Note that you could also choose "Realtime," but this choice is not recommended. Why? Because then Windows will give precedence to Excel.exe at the expense of every other process on your system, including those processes used by the operating system itself. Essentially, this setting means that absolutely nothing else on your system can interrupt Excel. Sounds great, right?
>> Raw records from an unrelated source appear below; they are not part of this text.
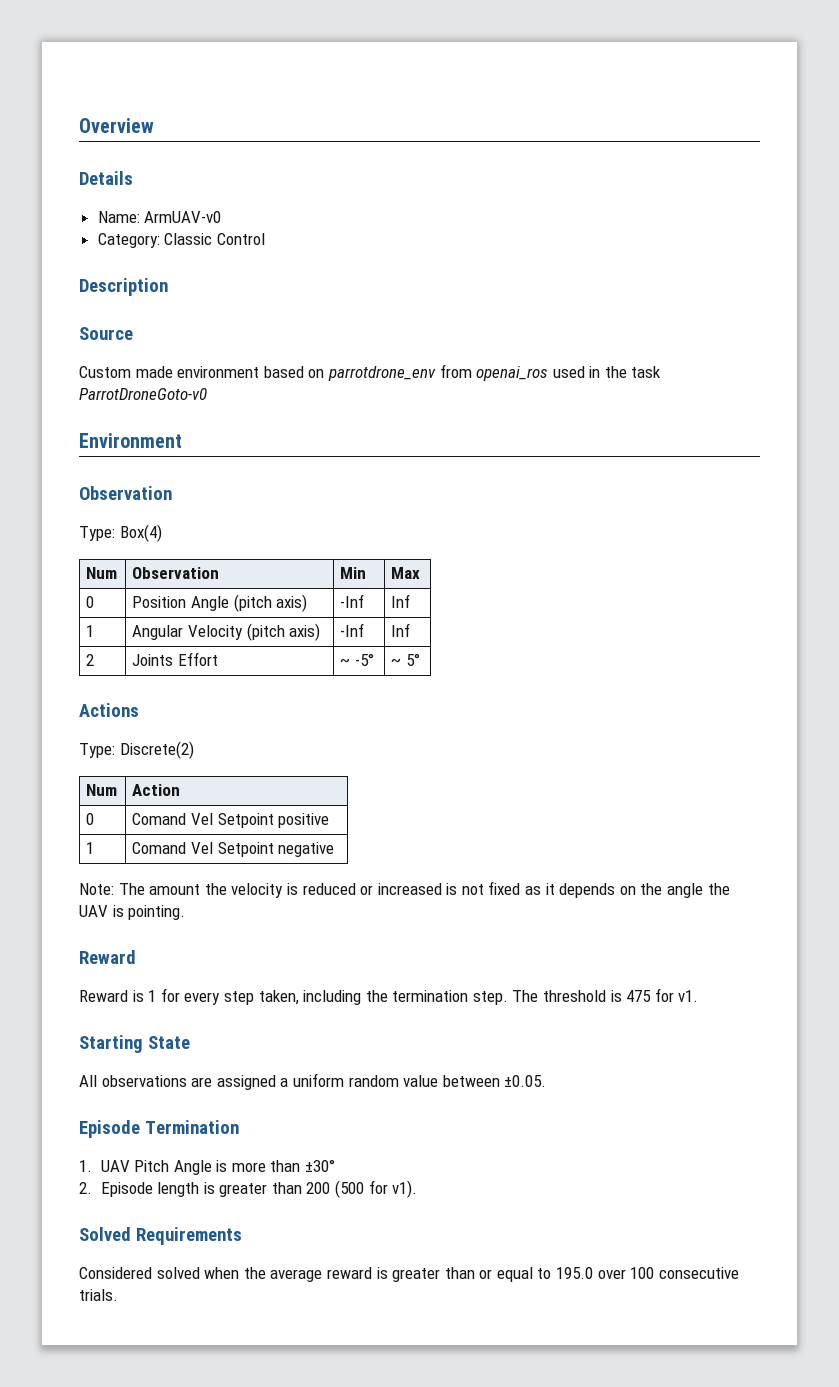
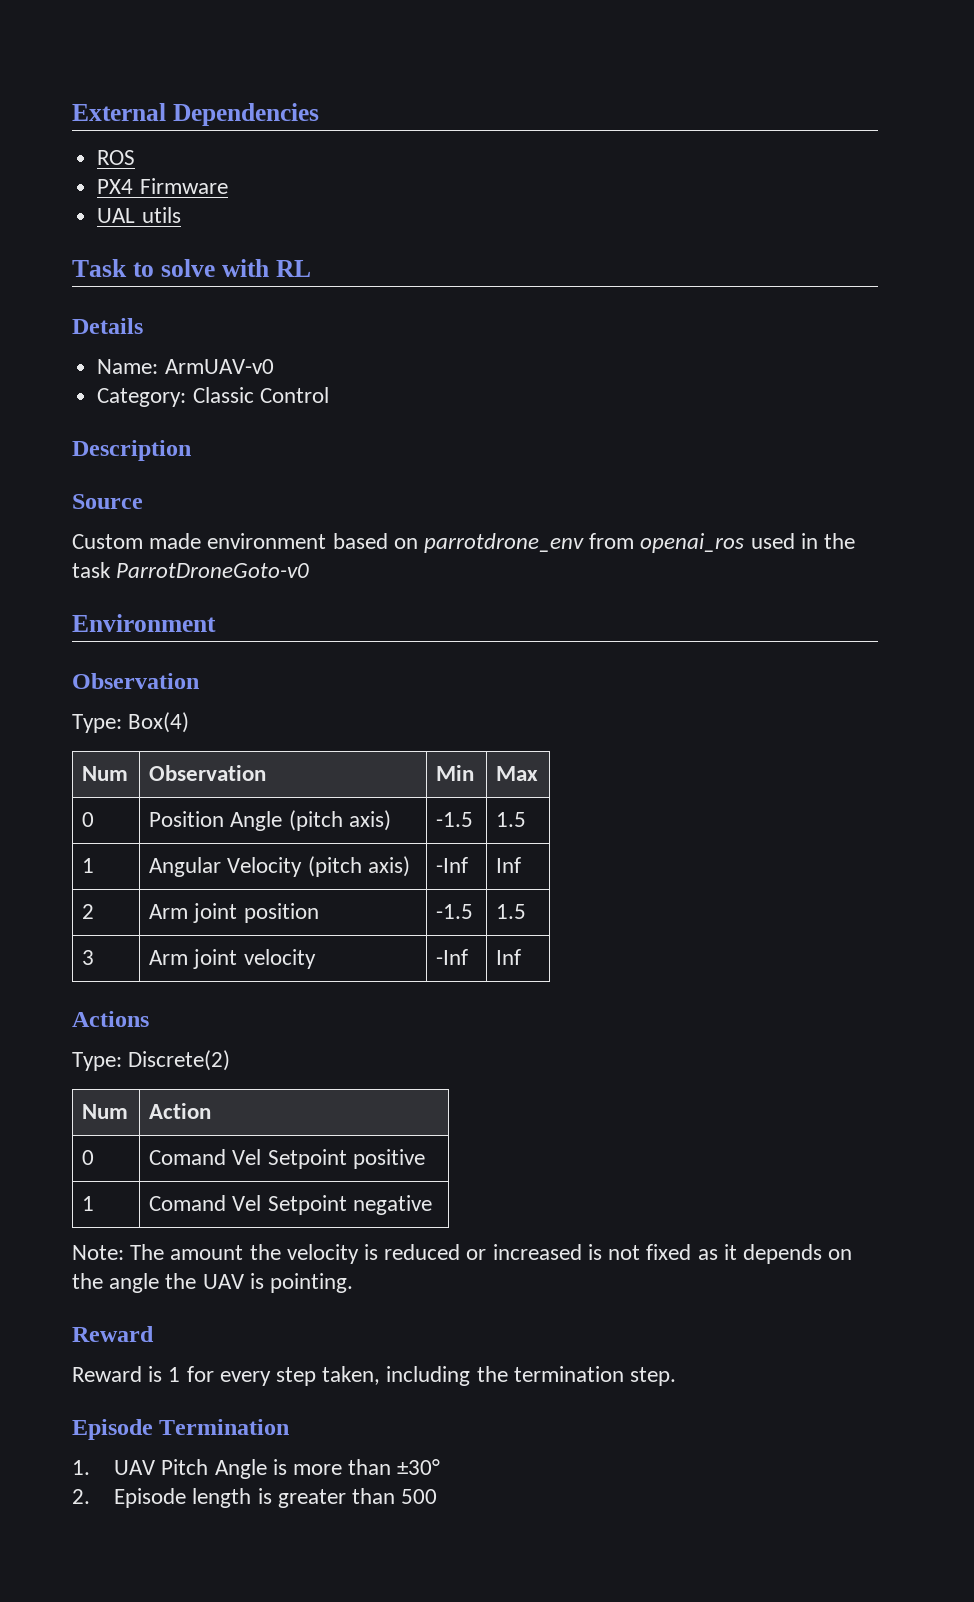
- Overview
+ External Dependencies
+ ROS
+ PX4 Firmware
+ UAL utils
+ Task to solve with RL
- 0 | Position Angle (pitch axis) | -Inf | Inf
+ 0 | Position Angle (pitch axis) | -1.5 | 1.5
- 2 | Joints Effort | ~ -5° | ~ 5°
+ 2 | Arm joint position | -1.5 | 1.5
+ 3 | Arm joint velocity | -Inf | Inf
- The threshold is 475 for v1.
- Starting State
- All observations are assigned a uniform random value between ±0.05.
- 2. Episode length is greater than 200 (500 for v1).
- Solved Requirements
- Considered solved when the average reward is greater than or equal to 195.0 over 100 consecutive trials.
+ 2. Episode length is greater than 500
It can actually be a recipe for disaster because if Excel goes into an infinite loop or it takes inordinately long to finish some task (such as calculating a huge workbook), your entire system could lock up and you would be forced to reboot it.

Running at Realtime priority can also starve other system processes and prevent necessary system maintenance. Fortunately, it's rare that Excel will hold the CPU very long, so in most cases there won't be any adverse side effects, but nobody should ever boost any process to Realtime priority that's not explicitly designed for it.

Even if you were to boost Excel's priority to Realtime, you might not be able to get more than 50% usage. This is especially true if your machine has multiple CPUs or a multi-core CPU. How your system utilizes those additional CPUs (real or virtual) depends on several factors, the most important being the way in which the program (in this case Excel) is programmed to take advantage of threading on multiple CPUs. (Fortunately modern versions of Excel take advantage of multithreading opportunities very nicely.)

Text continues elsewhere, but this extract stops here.